Variation by state and payer for emergency department (ED) services. Likewise, using January 2025 TiC data for the same four insurers as above, we found significant price variation among states and payers for ED evaluation and management services. Certain states (like Wisconsin or California) had higher than average professional prices—a finding that may be due to physician practices with more leverage or Medicare payment adjustments based on geographic marketplace.

Variation for imaging. In another study, utilizing 2023 contract year TiC data for 30 common imaging studies (broadly categorized as either CT scan, mammogram, MRI, ultrasound, or X-ray studies), CAHPR researchers analyzed commercial prices (excluding Medicare Advantage and Medicaid managed care plans) for providers with billed claims. Despite the standardization of imaging procedures, which should correlate with more consistent pricing structures in theory, we still observed substantial commercial insurance price variation. Greater variation was again found among facility fees than professional fees. Significant price variation was also found across states and payers. For example, Blue Cross Blue Shield had higher payments across all imaging studies, while Cigna and Aetna mostly had payments lower than the mean.

Though sources of price variation were not identified in these studies, previous work by CAHPR has linked hospital and private equity affiliation to price variation. For example, compared to prices for independent primary care physicians, negotiated prices were 10.7% higher for office visits at hospital-affiliated primary care physicians, and 7.8% higher for private equity-affiliated primary care physicians. Private equity acquisition of physician practices has also been linked to increased prices in specialties such as dermatology, gastroenterology, and ophthalmology. Apart from consolidation, price variation may also reflect clinical or perceived quality variation.

Key Takeaways for State Regulators and Purchasers

Findings from TiC data can inform the design of more robust consumer-facing price transparency tools to reduce costs and improve quality, as well as guide their health care purchaser strategy.

Transparency tools such as those in Wisconsin (PricePoint) and Massachusetts (MyHealthCareOptions) have also helped consumers to compare cost and/or quality among providers. Patient uptake of these tools has been modest, however. In addition, these tools require aggregation of complex and incomplete medical claims data. Publicly available and comprehensive TiC data can enhance these patient-facing tools.

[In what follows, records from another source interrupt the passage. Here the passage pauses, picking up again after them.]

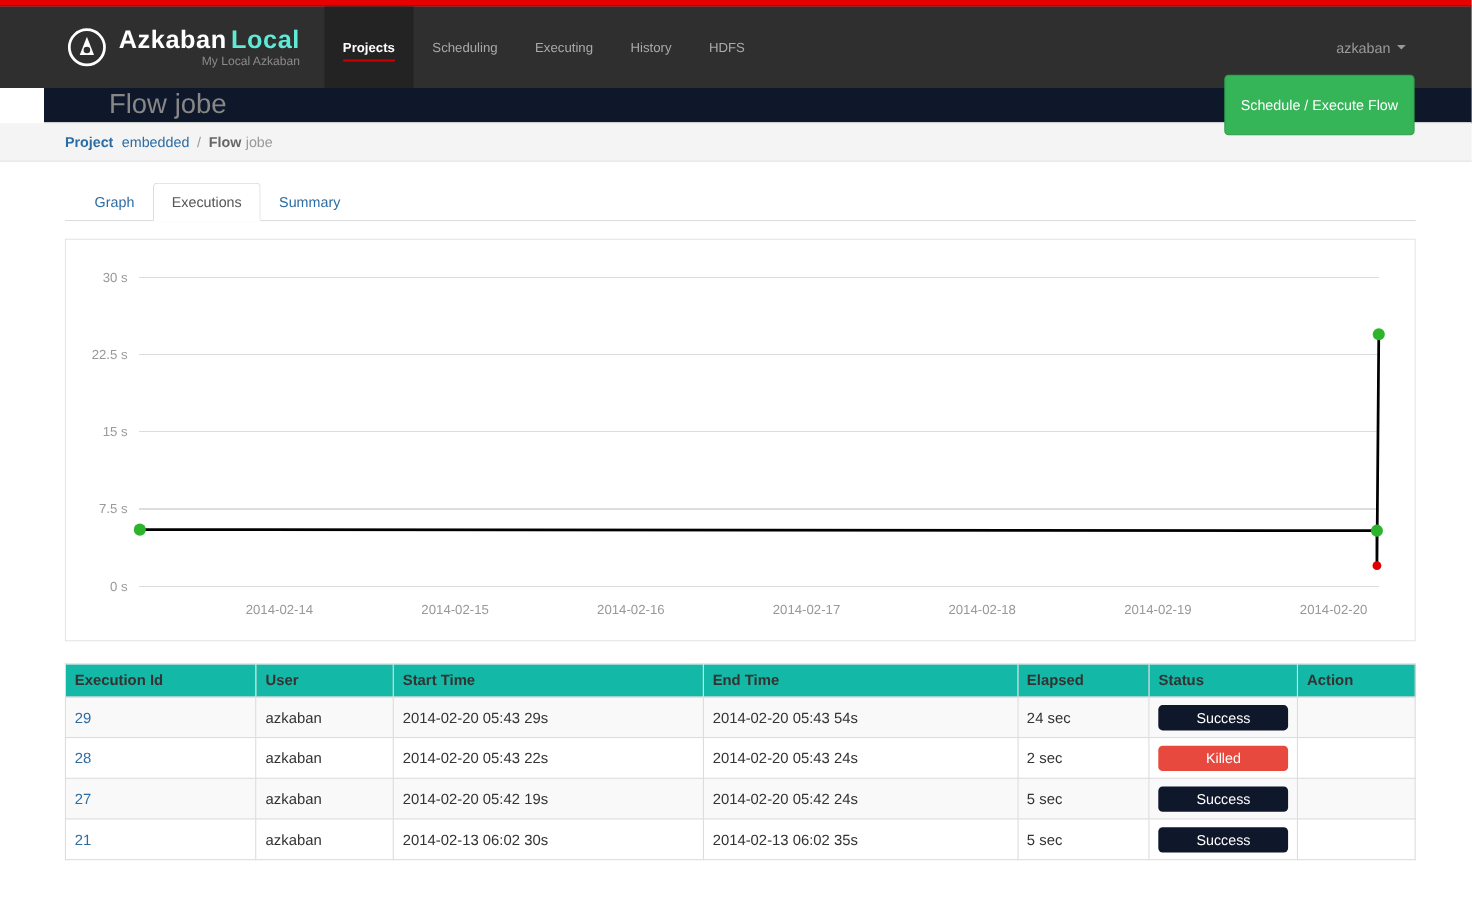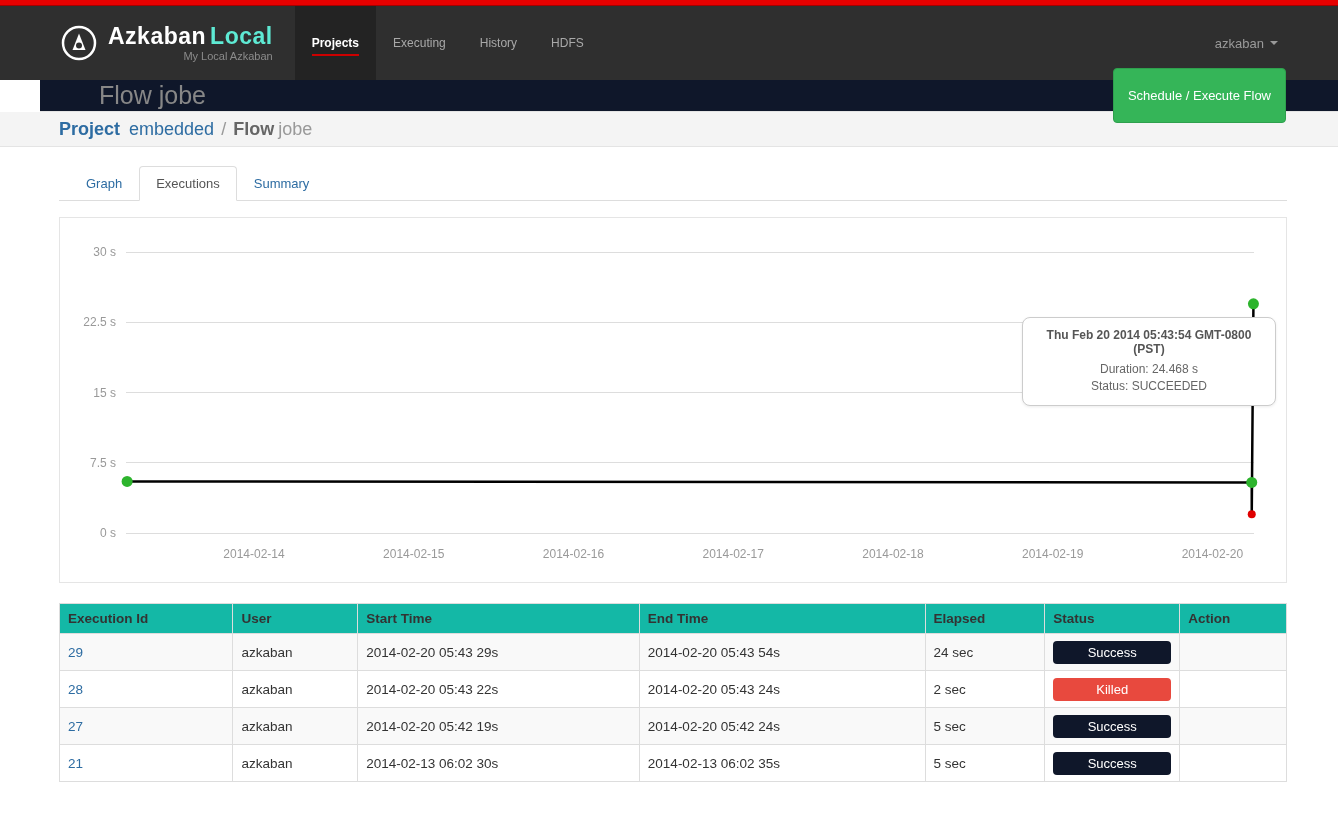--- a/index.html
+++ b/index.html
@@ -140,6 +140,7 @@
   </div>
   <nav class="nav-menu">
       <a class="nav-item active"><span>Projects</span></a>
+      <a class="nav-item"><span>Scheduling</span></a>
       <a class="nav-item"><span>Executing</span></a>
       <a class="nav-item"><span>History</span></a>
       <a class="nav-item"><span>HDFS</span></a>

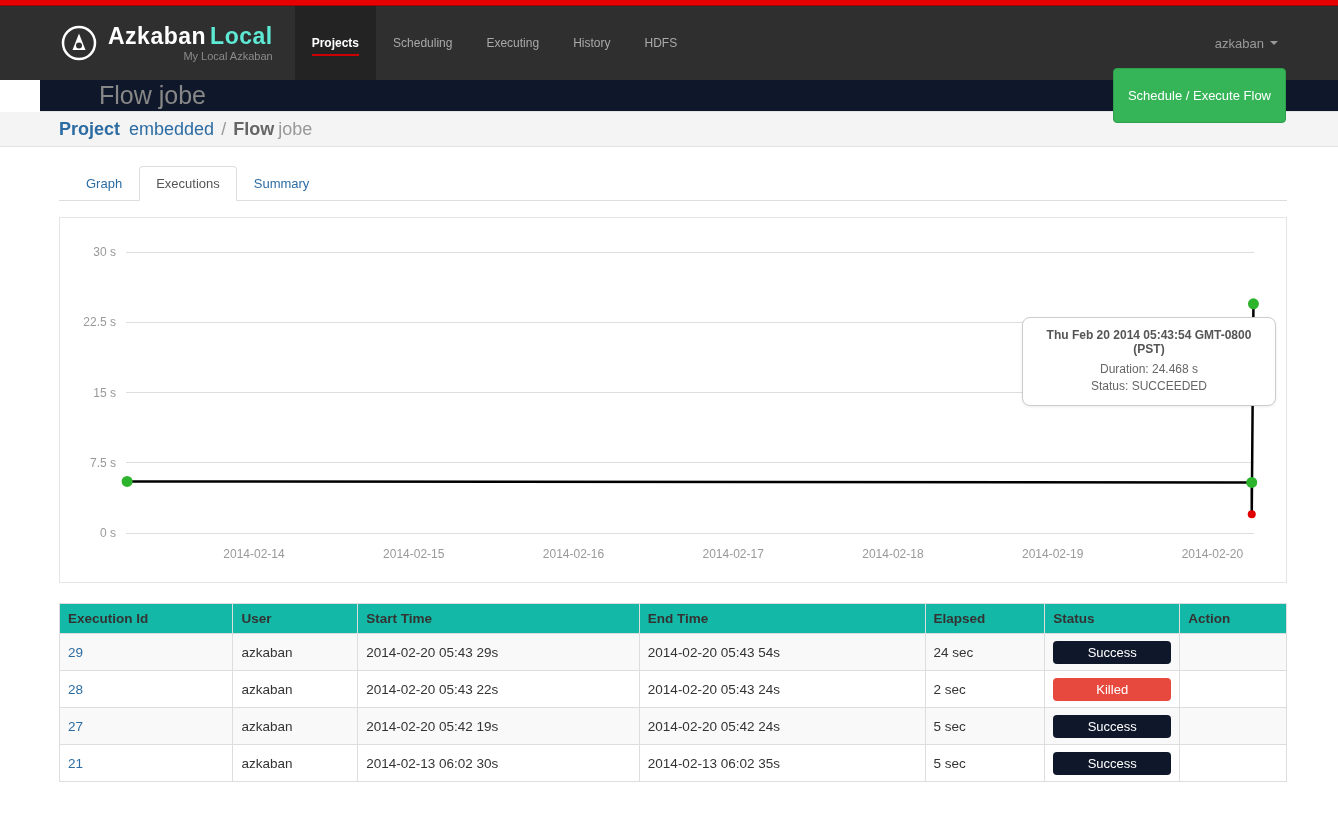--- a/index.html
+++ b/index.html
@@ -57,7 +57,7 @@
   
   .breadcrumb {
     background:#f4f4f4; border-bottom:1px solid #e4e4e4;
-    height:35px; display:flex; align-items:center; padding:0 59px; font-size:18px;
+    height:35px; display:flex; align-items:center; padding:0 59px; font-size:13px;
   }
   .bc-project-label { color:#2d6ca2; font-weight:bold; }
   .bc-project-name { color:#2d6ca2; margin-left:4px; }

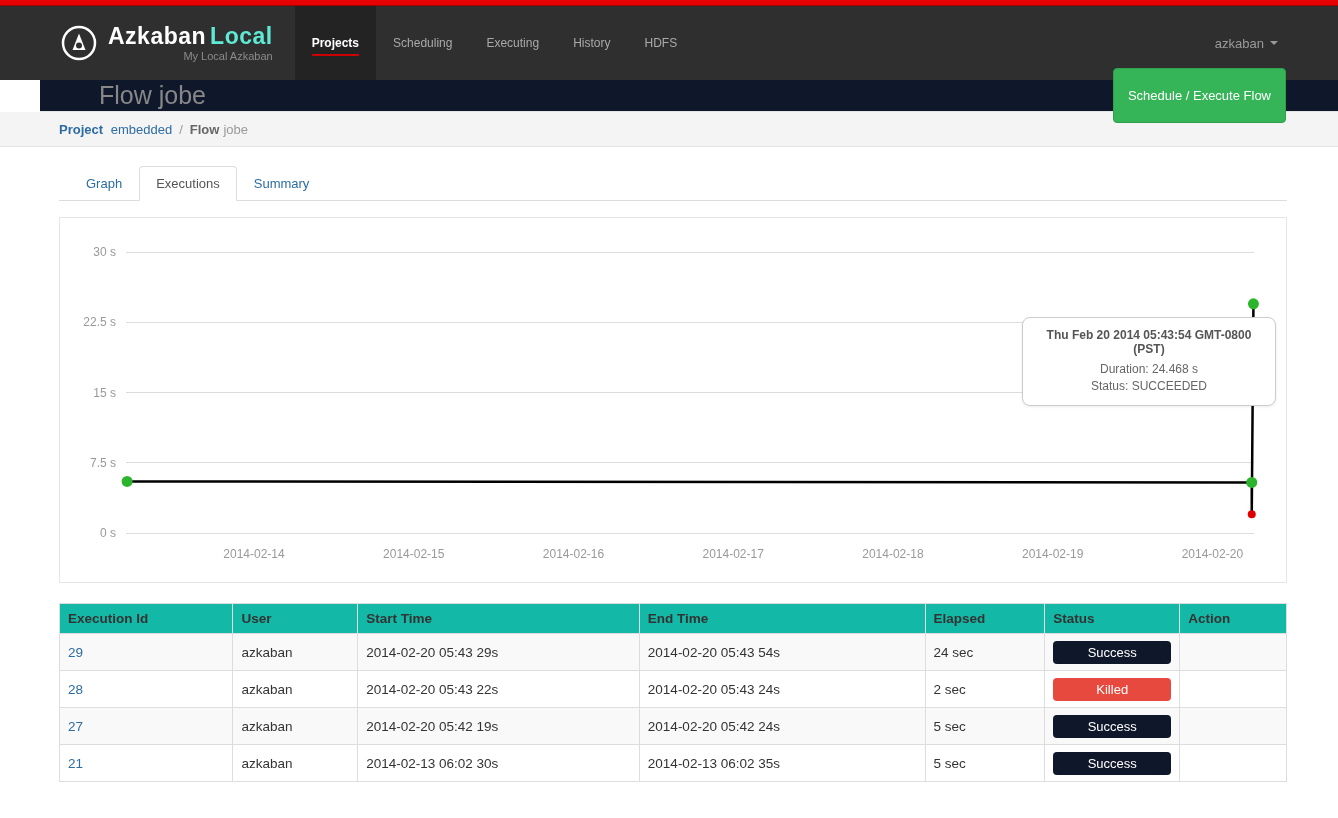--- a/index.html
+++ b/index.html
@@ -202,11 +202,6 @@
         <circle cx="1191.744" cy="296.26666666666665" r="4" fill="#e00000"></circle>
         <circle cx="1193.4360000000001" cy="85.81640000000002" r="5.5" fill="#2db42d"></circle>
       </svg>
-    <div class="chart-tooltip">
-      <div class="tt-title">Thu Feb 20 2014 05:43:54 GMT-0800 (PST)</div>
-      <div class="tt-line">Duration: 24.468 s</div>
-      <div class="tt-line">Status: SUCCEEDED</div>
-    </div>
   </div>
 
   <table class="exec-table">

In addition to such patient-facing tools, dozens of robust transparency policies have been implemented by states. For example, Colorado recently enacted a bill requiring health insurance carriers to biannually report to state regulators the TiC data they are already required to submit to the federal government. Meanwhile, Texas has adopted transparency requirements for health plans not required to report under federal rules (such as short-term limited duration health plans), alongside issuing standardized reporting guidance to improve data usability.

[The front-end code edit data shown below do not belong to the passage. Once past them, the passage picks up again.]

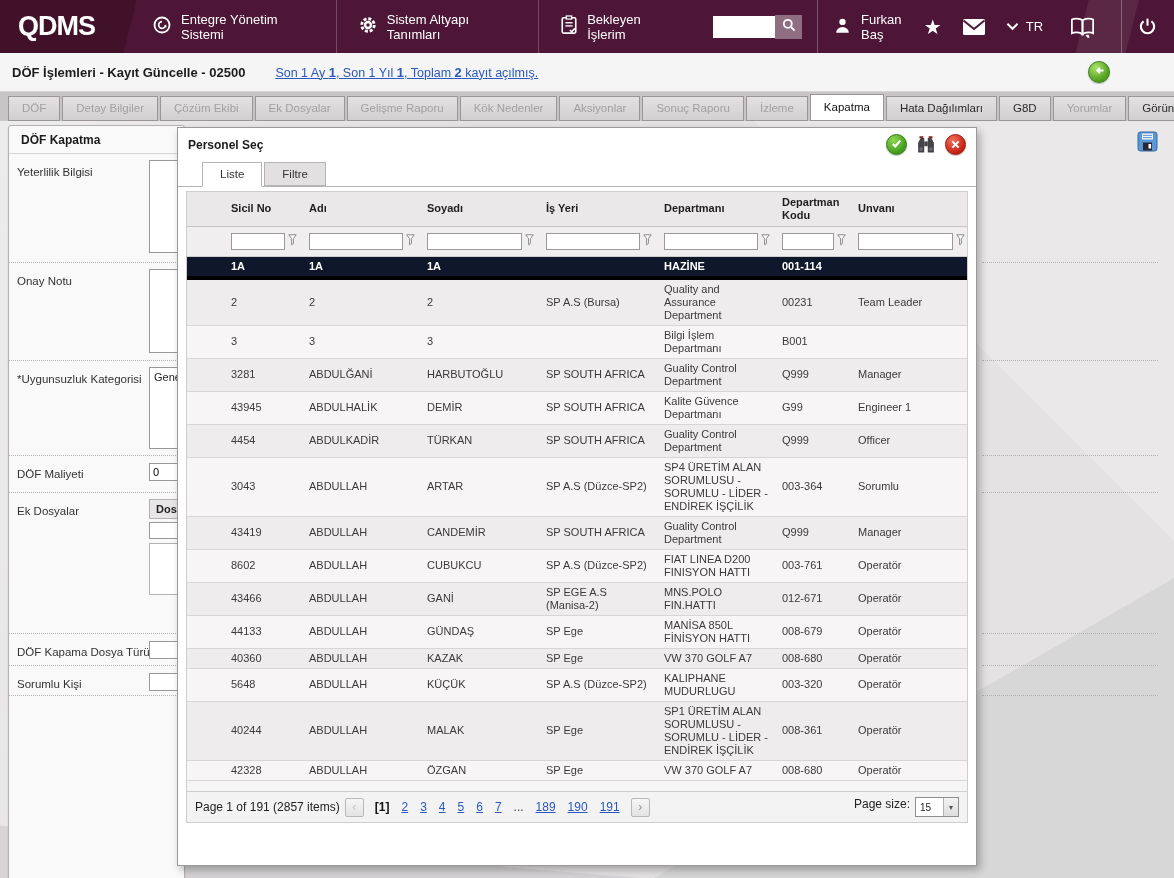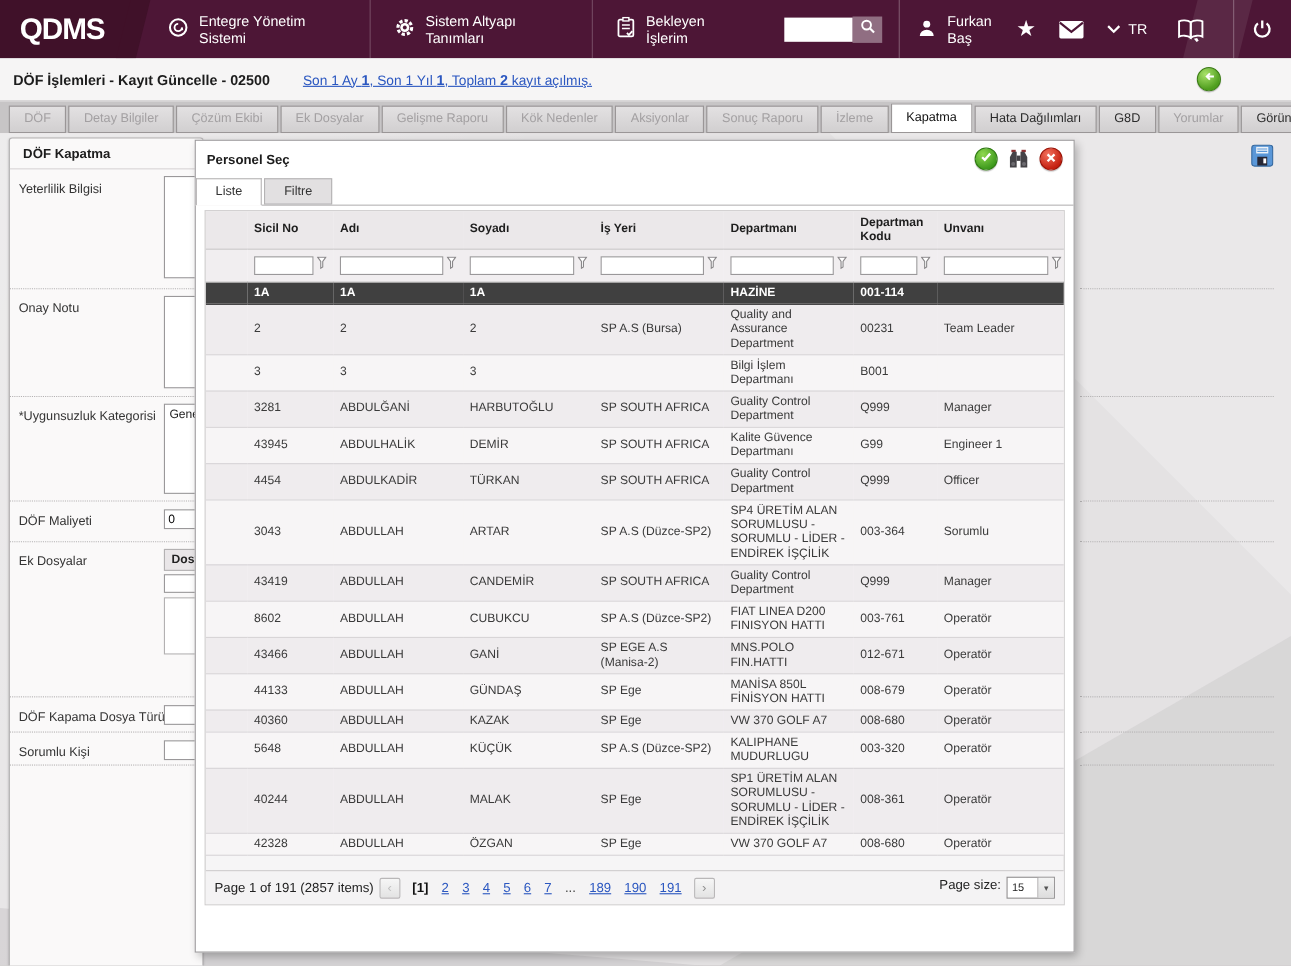--- a/index.html
+++ b/index.html
@@ -74,7 +74,7 @@
   .cir{width:21px;height:21px;border-radius:50%;display:flex;align-items:center;justify-content:center;cursor:pointer;box-shadow:0 1px 1px rgba(0,0,0,.25);}
   .cir.ok{background:radial-gradient(circle at 35% 28%,#8fd850,#3e9a1d 72%);border:1px solid #2f7a12;}
   .cir.no{background:radial-gradient(circle at 35% 28%,#f2705c,#c41f10 72%);border:1px solid #9a1408;}
-  .modal-tabs{height:26px;display:flex;align-items:flex-end;padding-left:0;border-bottom:1px solid #b5b3b4;}
+  .modal-tabs{height:26px;display:flex;align-items:flex-end;padding-left:24px;border-bottom:1px solid #b5b3b4;}
   .mtab{height:24px;line-height:22px;padding:0 17px;font-size:11.5px;border:1px solid #b5b3b4;background:#e2e0e1;color:#333;margin-right:2px;cursor:pointer;}
   .mtab.active{background:#fff;margin-bottom:-1px;height:25px;border-bottom:1px solid #fff;}
   .gridwrap{position:absolute;left:8px;right:8px;top:63px;height:632px;border:1px solid #cfcdce;background:#f6f5f6;}

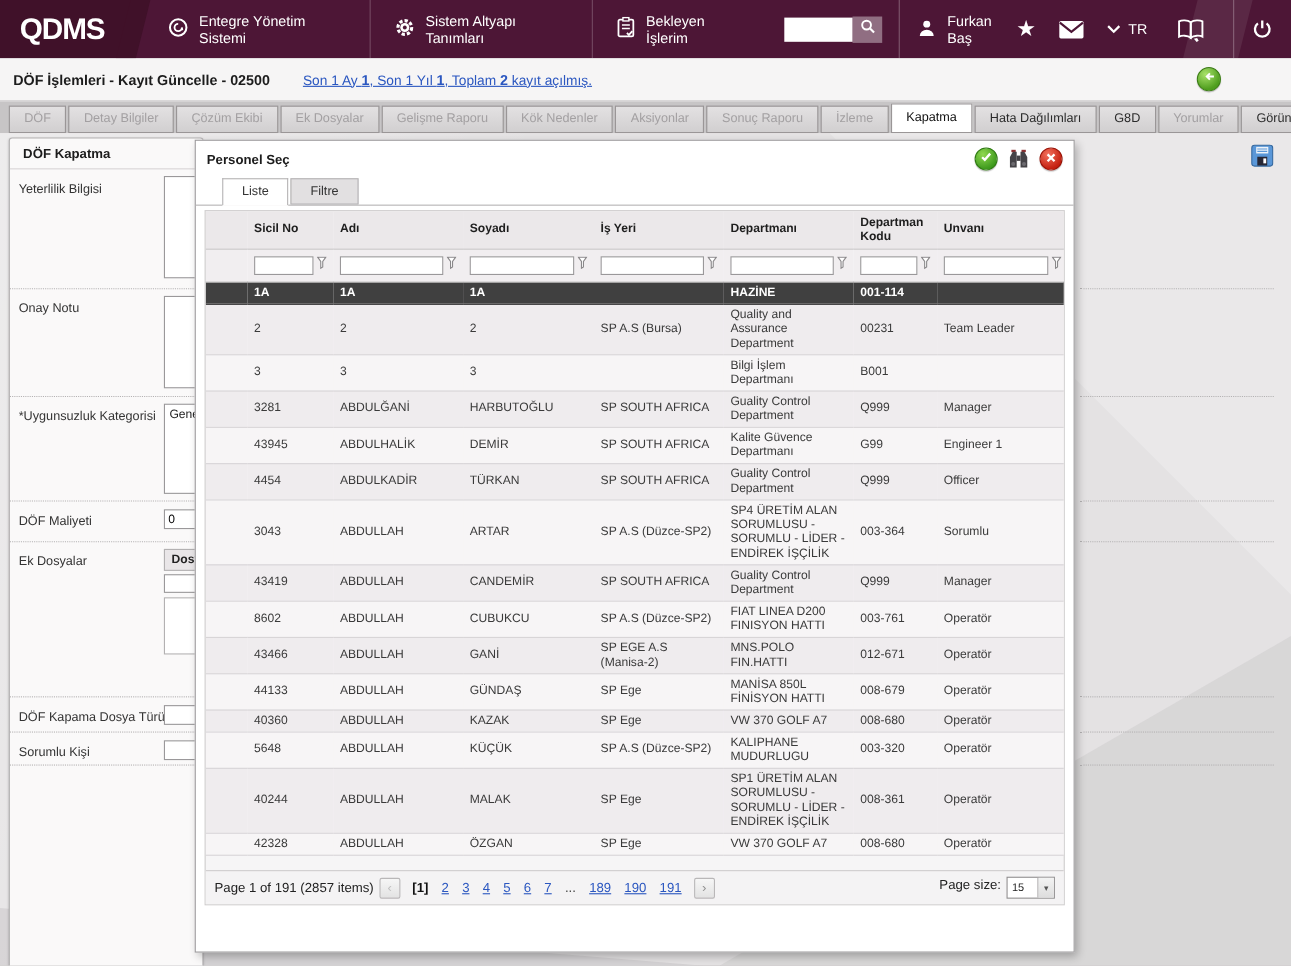--- a/index.html
+++ b/index.html
@@ -87,7 +87,7 @@
   .flt input{flex:1;min-width:0;height:17px;border:1px solid #9a989a;font-size:11px;padding:0 3px;background:#fff;}
   tr.odd td{background:#f7f5f6;}
   tr.even td{background:#efecee;}
-  tr.sel td{background:#404040;color:#fff;font-weight:bold;border-bottom:1px solid #000000;}
+  tr.sel td{background:#0f172a;color:#fff;font-weight:bold;border-bottom:4px solid #000000;}
   tbody tr{cursor:pointer;}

Transparency is also of high importance to state employee health plans, which have utilized data to create innovative programs to control health care spending. For example, The California Public Employees’ Retirement System (CalPERS) incentivized patients to choose cost-effective providers, improving quality and reducing spending. In addition, Oregon capped reimbursements by its state employee health plan to hospitals at 200% of Medicare rates, reducing annual spending for the state employee plan by 4%. Washington adopted a similar cap this year, and CAHPR researchers have estimated that this policy would save the average state $150 million per year. For states seeking to establish such reference-based price caps, TiC data offers an additional source of information to guide the decision of where to establish these price caps.

While TiC data is already being used to study variation in health care prices, it has the potential to be an even more impactful tool for policymakers and health care purchasers. State policymakers can adopt policies to strengthen transparency data and use it to make meaningful market reforms to control health care spending.